A Comparative Study of Pairwise Learning Methods based on Kernel Ridge Regression

TL;DR

This paper reviews and unifies kernel-based pairwise learning methods, analyzing their theoretical properties and demonstrating their relationships through Kronecker kernel ridge regression.

Contribution

It provides a comprehensive theoretical analysis and unification of various kernel-based pairwise learning algorithms, highlighting their implicit loss minimization and spectral properties.

Findings

All methods implicitly minimize squared loss

Analysis of universality and consistency

Spectral filtering properties elucidated

Abstract

Many machine learning problems can be formulated as predicting labels for a pair of objects.
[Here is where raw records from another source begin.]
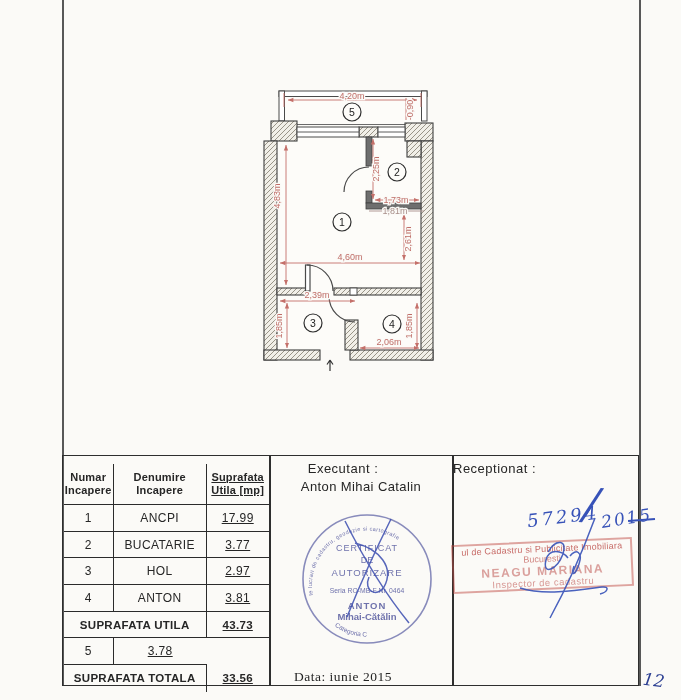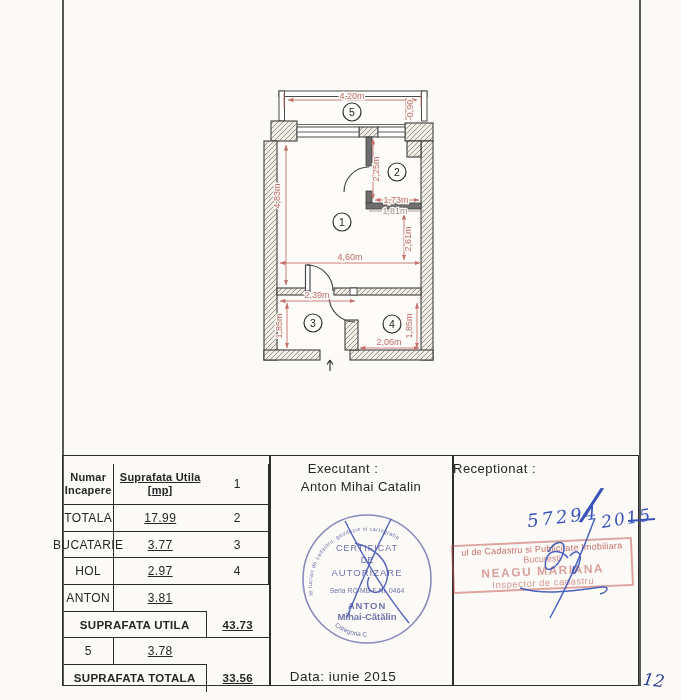--- a/index.html
+++ b/index.html
@@ -31,21 +31,21 @@
   .cell.hdr{font-weight:700;font-size:11px;line-height:1.2;letter-spacing:.2px;}
   .cell.bold{font-weight:700;font-size:11.5px;letter-spacing:.3px;}
   .cell.span2{grid-column:1 / 3;}
 
   
   .exec-title{position:absolute;left:252px;top:461px;width:182px;text-align:center;
     font-size:13px;letter-spacing:.5px;color:#252525;}
   .exec-name{position:absolute;left:270px;top:479px;width:182px;text-align:center;
     font-size:13px;letter-spacing:.4px;color:#252525;}
   .data-line{position:absolute;left:270px;top:669px;width:146px;text-align:center;
-    font-size:13.5px;letter-spacing:.5px;color:#252525;}
+    font-size:13.5px;letter-spacing:.5px;color:#252525;font-family:Liberation Serif, serif;}
 
   
   .recep-title{position:absolute;left:453px;top:461px;width:186px;text-align:left;
     font-size:13px;letter-spacing:.5px;color:#252525;}
   .hand{font-family:"DejaVu Serif", serif;font-style:italic;color:#3752b8;}
   .hw-num{position:absolute;left:527px;top:506px;font-size:18px;letter-spacing:3px;
     transform:rotate(-7deg);}
   .hw-slash{position:absolute;left:584px;top:478px;font-size:44px;font-weight:400;
     transform:rotate(6deg);}
   .hw-year{position:absolute;left:601px;top:508px;font-size:17px;letter-spacing:2px;
@@ -191,24 +191,25 @@
       </g>
   </g>
 </svg>
 
 <div class="bottom-box"></div>
 <div class="divider d1"></div>
 <div class="divider d2"></div>
 
 <div class="areas-table">
   <div class="cell hdr">Numar Incapere</div>
+  <div class="cell hdr">Denumire Incapere</div>
   <div class="cell hdr lastcol">Suprafata Utila [mp]</div>
 
   <div class="cell">1</div>
-  <div class="cell">TOTALA</div>
+  <div class="cell">ANCPI</div>
   <div class="cell lastcol">17.99</div>
 
   <div class="cell">2</div>
   <div class="cell">BUCATARIE</div>
   <div class="cell lastcol">3.77</div>
 
   <div class="cell">3</div>
   <div class="cell">HOL</div>
   <div class="cell lastcol">2.97</div>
Problems of that kind are often referred to as pairwise learning, dyadic prediction or network inference problems. During the last decade kernel methods have played a dominant role in pairwise learning. They still obtain a state-of-the-art predictive performance, but a theoretical analysis of their behavior has been underexplored in the machine learning literature. In this work we review and unify existing kernel-based algorithms that are commonly used in different pairwise learning settings, ranging from matrix filtering to zero-shot learning. To this end, we focus on closed-form efficient instantiations of Kronecker kernel ridge regression. We show that independent task kernel ridge regression, two-step kernel ridge regression and a linear matrix filter arise naturally as a special case of Kronecker kernel ridge regression, implying that all these methods implicitly minimize a squared loss. In addition, we analyze universality, consistency and spectral filtering properties. Our theoretical results provide valuable insights in assessing the advantages and limitations of existing pairwise learning methods.